WHAT IS NEEDED =>
Starting at the line that contains "[500,157,542,169] hopfully ->" and ending at the line that contains "[234,478,292,494] tecnologies. ->", the lines below are to be given again exactly, with nothing added.

DATA IN THIS EXERCISE =>
· · · · ·

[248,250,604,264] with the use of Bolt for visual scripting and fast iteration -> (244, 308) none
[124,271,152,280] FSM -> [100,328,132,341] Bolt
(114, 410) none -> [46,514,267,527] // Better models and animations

· · · · ·

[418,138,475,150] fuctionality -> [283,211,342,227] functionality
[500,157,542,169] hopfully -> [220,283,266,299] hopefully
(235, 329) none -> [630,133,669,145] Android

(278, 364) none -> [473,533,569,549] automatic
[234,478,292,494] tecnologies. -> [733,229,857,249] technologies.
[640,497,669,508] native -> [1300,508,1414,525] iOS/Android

· · · · ·

RESULT OF THIS TASK =>
[500,157,542,169] hopfully -> [220,283,266,299] hopefully
(235, 329) none -> [630,133,669,145] Android

(278, 364) none -> [473,533,569,549] automatic
[234,478,292,494] tecnologies. -> [733,229,857,249] technologies.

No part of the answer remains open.